ForzaEmbed — Béranger Thomas

Context

In Retrieval-Augmented Generation (RAG) pipelines, semantic filtering quality depends on multiple interdependent levers: text chunking strategy, embedding model, etc. Performance varies with document language, segment size, overlap rate, and the chosen similarity metric. The absence of systematic evaluation tools often leads to empirical architectural choices with no guarantee that the selected configuration is optimal. ForzaEmbed originated from this gap – it is a derived project from SmartWatch, where optimizing the semantic filter required building a dedicated evaluation framework.

Challenge

The objective was to design an automated tool capable of exhaustively exploring the hyperparameter space of embedding configurations and rendering results in a visually interpretable form. The expected deliverable was an open-source Python framework paired with an interactive HTML rendering engine, producing self-contained reports usable both by data scientists in R&D phases and by project teams needing to justify technical decisions.

Approach

The framework is structured as a Python CLI package organized in three main components:

Grid Search Space Generation: From a YAML configuration file, the tool computes the Cartesian product of all declared hyperparameters: embedding backends (sentence-transformers, FastEmbed, OpenAI, Mistral), chunking strategies (LangChain, raw, semchunk, NLTK, spaCy), segment sizes (up to 7 steps, from 10 to 1000 characters), overlap rates (0 to 200), similarity metrics (cosine, Euclidean, Manhattan, dot product, Chebyshev), and thematic keyword lists. Invalid combinations (e.g., overlap larger than chunk size) are automatically excluded.
Parallelized Execution with Persistent Cache: For each valid combination, the source text is segmented and embeddings are computed using the FastEmbed library – which natively supports multi-CPU/multi-GPU execution – complemented by a HuggingFace client for additional models. A local SQLite database acts as a persistent cache: each chunk is hashed and its vector stored, preventing redundant recomputation when varying external parameters (metric for instance). Segments are then evaluated for similarity against user-defined themes. With 7 chunk sizes × 7 overlaps × 5 strategies × 5 metrics × 3 themes × 8 models (≈21,000 combinations), this cache avoids massive recomputation.
Self-contained Rendering Engine: Results are compiled into a single HTML file. A floating, semi-transparent control bar lets users adjust hyperparameter sliders in real time. The report includes:
- An interactive textual heatmap: text is displayed as readable chunks, each colored by similarity (red = high, blue = low), with normalized scores (0–1) shown on hover.
- 2D embedding space projections via t-SNE, UMAP or PCA, with chunk separation into two clusters based on a thematic threshold.
- Intra- and inter-cluster silhouette scores and execution time for each grid combination.

Features

Command Line Interface (CLI) :
- forzaembed run --config config.yaml
- forzaembed report --db forzaembed.db --output report.html
Multi-backend support: sentence-transformers, HuggingFace, FastEmbed (multi-CPU/GPU), OpenAI, Mistral.
Smart deduplication: for sentence-based chunkers (NLTK, spaCy), identical segments produced by varying chunk size are not re-evaluated.
SQLite cache: allows resuming interrupted executions without data loss.
Standalone HTML report: no external dependencies, shareable via email.

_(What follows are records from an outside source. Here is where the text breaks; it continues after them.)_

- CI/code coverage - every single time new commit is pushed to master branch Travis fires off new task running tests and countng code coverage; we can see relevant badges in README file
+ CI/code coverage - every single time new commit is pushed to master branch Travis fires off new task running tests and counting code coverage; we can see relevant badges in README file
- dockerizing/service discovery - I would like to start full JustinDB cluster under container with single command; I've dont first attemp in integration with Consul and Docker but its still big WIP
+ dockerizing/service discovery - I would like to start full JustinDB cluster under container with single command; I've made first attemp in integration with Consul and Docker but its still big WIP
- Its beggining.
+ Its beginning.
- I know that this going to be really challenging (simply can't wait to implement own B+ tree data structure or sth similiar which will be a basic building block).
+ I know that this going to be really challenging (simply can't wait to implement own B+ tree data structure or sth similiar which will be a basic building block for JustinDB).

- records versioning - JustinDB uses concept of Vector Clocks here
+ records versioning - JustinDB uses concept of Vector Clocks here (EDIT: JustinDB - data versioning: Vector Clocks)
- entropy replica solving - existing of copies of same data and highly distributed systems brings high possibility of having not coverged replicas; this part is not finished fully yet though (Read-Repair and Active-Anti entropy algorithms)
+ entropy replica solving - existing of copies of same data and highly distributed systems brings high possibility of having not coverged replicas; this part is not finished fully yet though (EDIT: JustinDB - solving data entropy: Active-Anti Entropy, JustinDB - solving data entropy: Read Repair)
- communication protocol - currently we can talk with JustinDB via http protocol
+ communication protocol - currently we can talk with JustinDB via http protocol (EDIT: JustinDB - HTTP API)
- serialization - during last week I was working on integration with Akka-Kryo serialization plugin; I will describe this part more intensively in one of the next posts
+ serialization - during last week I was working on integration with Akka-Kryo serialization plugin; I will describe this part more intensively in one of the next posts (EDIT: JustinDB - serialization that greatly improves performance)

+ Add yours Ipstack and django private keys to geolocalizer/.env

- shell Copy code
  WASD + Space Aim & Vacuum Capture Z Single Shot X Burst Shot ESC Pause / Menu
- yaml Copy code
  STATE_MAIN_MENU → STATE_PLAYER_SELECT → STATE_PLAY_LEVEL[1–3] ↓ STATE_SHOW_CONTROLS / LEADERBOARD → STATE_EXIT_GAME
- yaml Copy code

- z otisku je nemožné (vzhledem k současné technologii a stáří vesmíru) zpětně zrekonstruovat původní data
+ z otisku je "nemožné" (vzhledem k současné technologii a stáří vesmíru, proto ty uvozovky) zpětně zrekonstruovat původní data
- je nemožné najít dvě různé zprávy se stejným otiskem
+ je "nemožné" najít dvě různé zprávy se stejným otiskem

Exploitation for the SmartWatch Project

ForzaEmbed was used to optimize the semantic filter of SmartWatch, an automated monitoring application for public facility opening hours. Several analyses were conducted:

Sentencizer comparison: character-based splitting (raw) breaks words arbitrarily, whereas NLTK and semchunk respect sentence boundaries. Semchunk proved the best trade-off between fine granularity and semantic coherence.
Thematic vocabulary scope: a single keyword (“opening hours”) was less discriminant than a list of 20 to 64 expressions; selecting the right number of terms is a balance between sensitivity and specificity.
Similarity metric selection: normalized dot product produces a sharper contrast between relevant and irrelevant chunks than cosine similarity – a desirable property for threshold-based filtering.
Embedding model selection: Jina-embeddings-v3 (1024 dimensions) offered the best quality-to-resource ratio, reducing the volume of tokens submitted to the LLM by 40%.

Outcome

ForzaEmbed provides RAG engineers with a quantitative tool to structure their R&D phases:

Public availability: released under the MIT license.
Cost and performance optimization: the tool enabled the identification, for SmartWatch, of a lightweight local configuration (jina-embeddings + semchunk chunking + dot product similarity) delivering high separability, reducing by 40% the volume of tokens processed by the LLM and thereby decreasing the response latency of the internal cluster.
Interactive demo: a live application is hosted on Hugging Face Spaces, presenting pre-computed benchmarks.
Pedagogical value: the textual heatmap serves, on the one hand, as a presentation tool to explain technical decisions to non-specialist teams, and, on the other hand, as an effective tool for exploring edge cases where traditional metrics (such as the silhouette score) are ineffective (e.g., small datasets).